« MARS 2221, roman », texte intégral (chap 6 : Un gros dodo)

Pendant qu’à l’ONU Jobidin et le morveux mettaient au point leur numéro de claquettes et que, partout dans le monde, la Shoah des Animaux battait son plein, j’ai eu le président du Goncourt Boys’ Band en visio. Il a pris un coup de vieux. Sinon il m’a confirmé que chez eux, le cl de graisse de patte dépassait largement mon budget de loser. Bah la gloire attendra. Dommage pour l’Amicale des Libraires Indépendants de leur Volonté qui, leur regard perdu pour la bonne littérature soudain aimanté par l’imparable bandeau rouge, auraient été obligés, cette fois, de parcourir au moins quelques lignes de « MARS 2221, roman »  avant de s’en bricoler dare-dare une pile d’attrape-couillons toujours bonne à écouler en ces temps difficiles.

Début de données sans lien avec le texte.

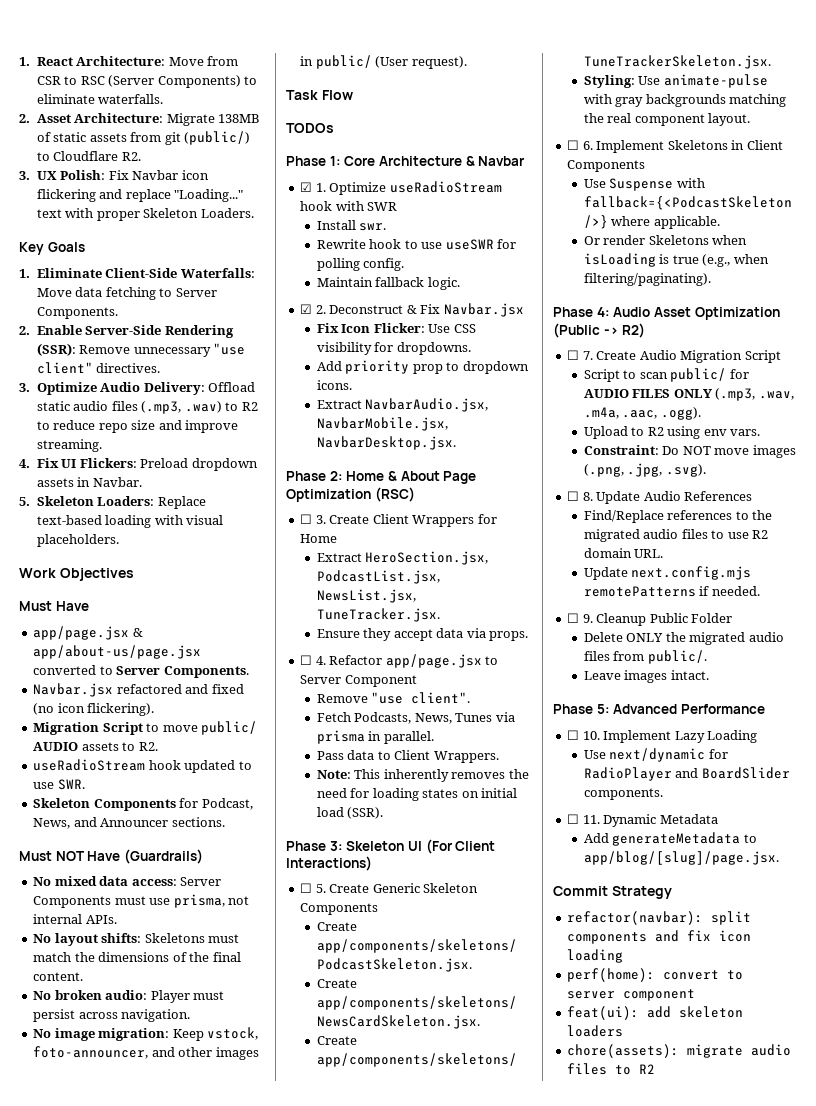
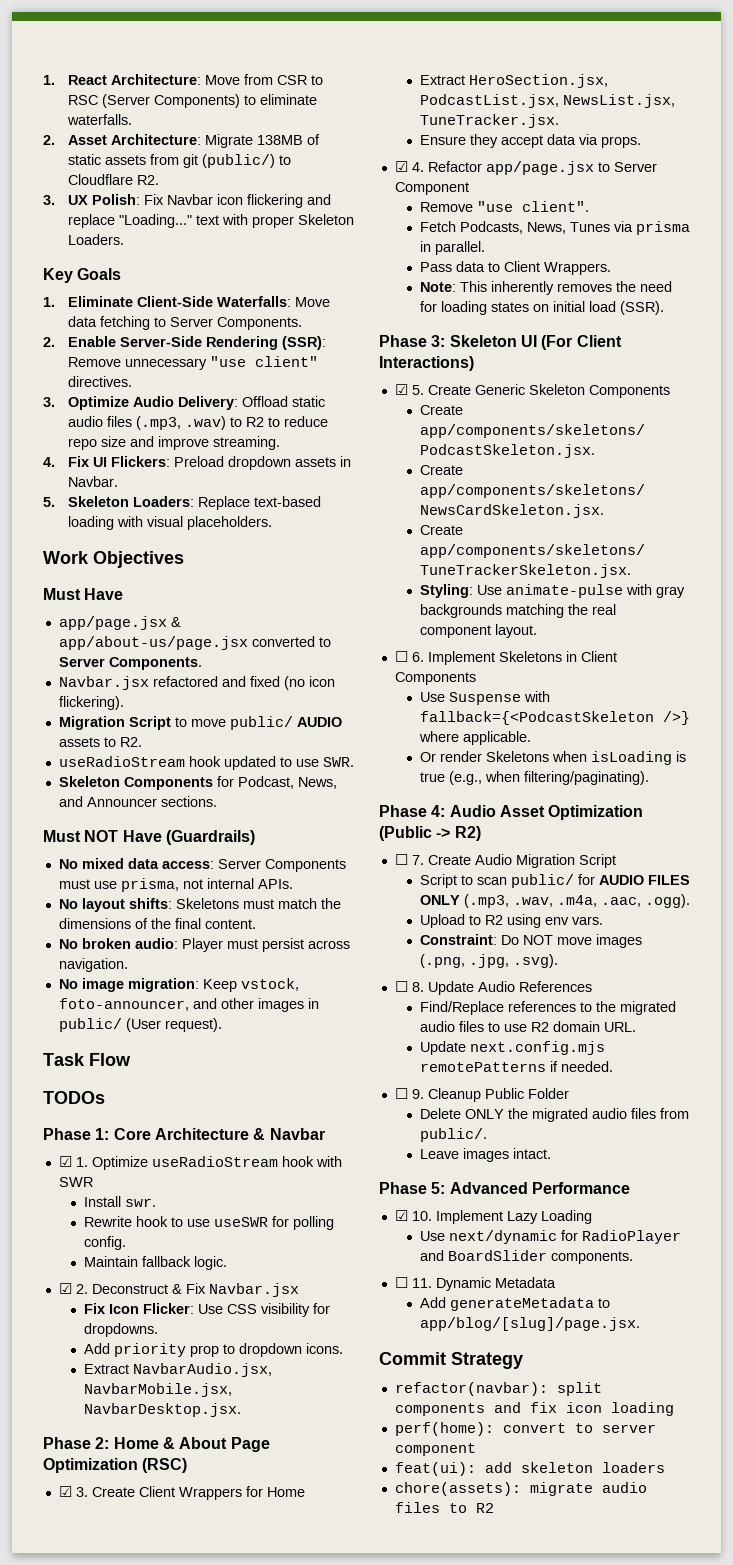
- ☐ 3. Create Client Wrappers for Home
+ ☑ 3. Create Client Wrappers for Home
- ☐ 4. Refactor app/page.jsx to Server Component
+ ☑ 4. Refactor app/page.jsx to Server Component
- ☐ 5. Create Generic Skeleton Components
+ ☑ 5. Create Generic Skeleton Components
- ☐ 10. Implement Lazy Loading
+ ☑ 10. Implement Lazy Loading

Couac il en soit, sachez bien, très chers fyreux, que je m’auto congratule au quotidien de relire ce banger avec vous. Et surtout croyez pas que je charbonne de fou pour vous le faire pécho. Vous me verriez chokbar de baisé de croire une chose pareille.

 

Dans l’épisode d’aujourd’hui, au sortir de la messe nos héros s’en vont chercher du boulot.

 6.Un gros dodo

La rampe au fond de la cave-atelier débouche sur la sente du Rognon (en arrivant à l’église, vue de l’extérieur, j’avais trouvé la grille vachement haute et large pour une bouche d’égout). Le rabbi manie son camtar faut voir comme. On cueille le périph’ au bout de la rue des Nébuleuses. La circulation est fluide, on est vite Porte Guillaume Bigourdan. Au péage de l’Interloop, le rabbi passe la tête par sa vitre baissée.

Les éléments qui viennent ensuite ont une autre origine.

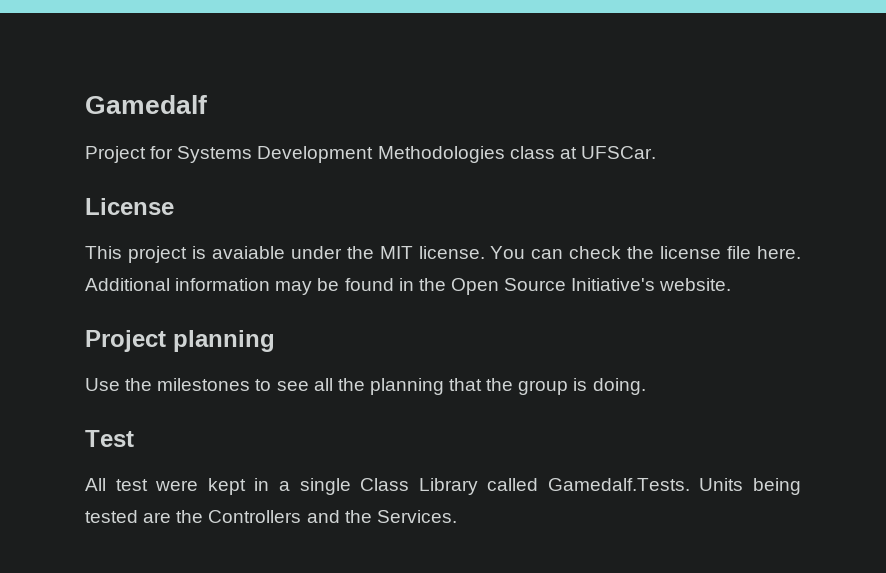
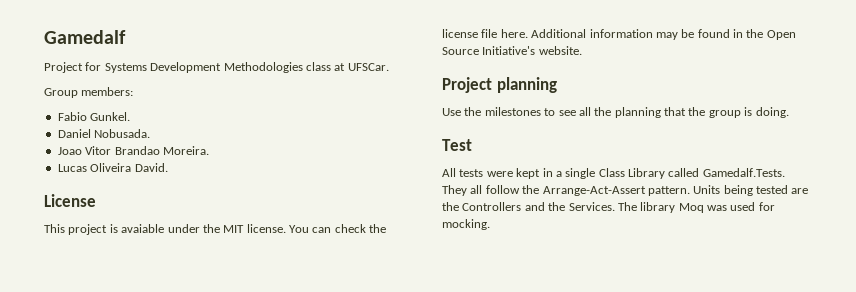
+ Group members:
+ Fabio Gunkel.
+ Daniel Nobusada.
+ Joao Vitor Brandao Moreira.
+ Lucas Oliveira David.
- All test were kept in a single Class Library called Gamedalf.Tests. Units being tested are the Controllers and the Services.
+ All tests were kept in a single Class Library called Gamedalf.Tests. They all follow the Arrange-Act-Assert pattern. Units being tested are the Controllers and the Services.
+ The library Moq was used for mocking.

– Un aller-retour La Ferrière s’il vous plaît mon fils.

Le sigle de la Foi Universelle sur le carénage retient l’attention de l’andro encaisseur.

– On descend aux Jardins faire sa provision de légumes frais, rabbi ? Un instant, je vous programme.

Interloop et underspeed fonctionnent sur un même principe, savoir un tube à basse pression à l’intérieur duquel circulent des capsules à propulsion électromagnétique. L’underspeed, entièrement équipé et contrôlé par le MTA (Mars Transit Authority), dessert les zones urbaines et péri urbaines. Ses modules en colliers le font ressembler à un embrouillamini de ténias adeptes de l’auto-fellation. L’Interloop quant à lui, considéré les distances qu’il couvre et le fait qu’il soit ouvert à tout véhicule individuel répondant aux normes martiennes, fait figure de tissu autoroutier. À noter que son creusement et sa gestion sont confiés à des entreprises privées qui s’en mettent plein les fouilles au passage. Rien de nouveau sous le soleil martien.

L’andro pianote la destination du camion sur son clavier puis, ayant rappelé les consignes de sécurité à son conducteur, actionne l’ouverture du sas. On se pose comme une fleur sur le rail-bretelle. L’arrimage automatique ne prend que quelques secondes, checké depuis sa cabine par l’andro qui, satisfait, souhaite bonne route au rabbi et à sa passagère puis le véhicule glisse lentement jusqu’au rail principal. Le temps pour l’IA du péage d’insérer le camion dans le flux serré du trafic et nous voici taillant la route vers la Vendée Nouvelle.

L’arrière du suppositoire est plus spacieux que j’aurais cru. C’est pas le grand confort non plus. Deux banquettes latérales dont le rembourrage a connu des jours meilleurs. Anthéa, assise à côté de moi face aux autres, me surveille du coin de l’œil. Elle me sait claustrophobe. Qu’il en soit remercié, dans son placard ambulant le rabbi a eu la bonne idée d’installer un écran. Relié à une caméra fixée en haut du pare-brise de l’habitacle il permet de voir ce qui se passe sur la route. Les parois du tunnel se mettent à défiler de plus en plus vite dans le phare du camion, jusqu’à atteindre une vitesse de croisière impressionnante. Sur le rail d’en face ça circule pas mal aussi, à en juger par toutes ces lumières qui se précipitent vers nous. Anthéa disait vrai pour le roulis. Le bercement d’enfant sage de l’underspeed c’est que dalle en comparaison.

– Comment ça se passe derrière ?

Bruno B. se fend la gueule, l’enfoiré. Sa voix a du mal à se faufiler entre les basses du lecteur de CD maximum volume et le crépitement incessant de la pluie sur les vitres. Les éclairs déchirent la nuit, devançant chaque fois d’une demi seconde les craquements apocalyptiques d’un orage d’été qui nous lâche pas depuis qu’on a quitté Étampes.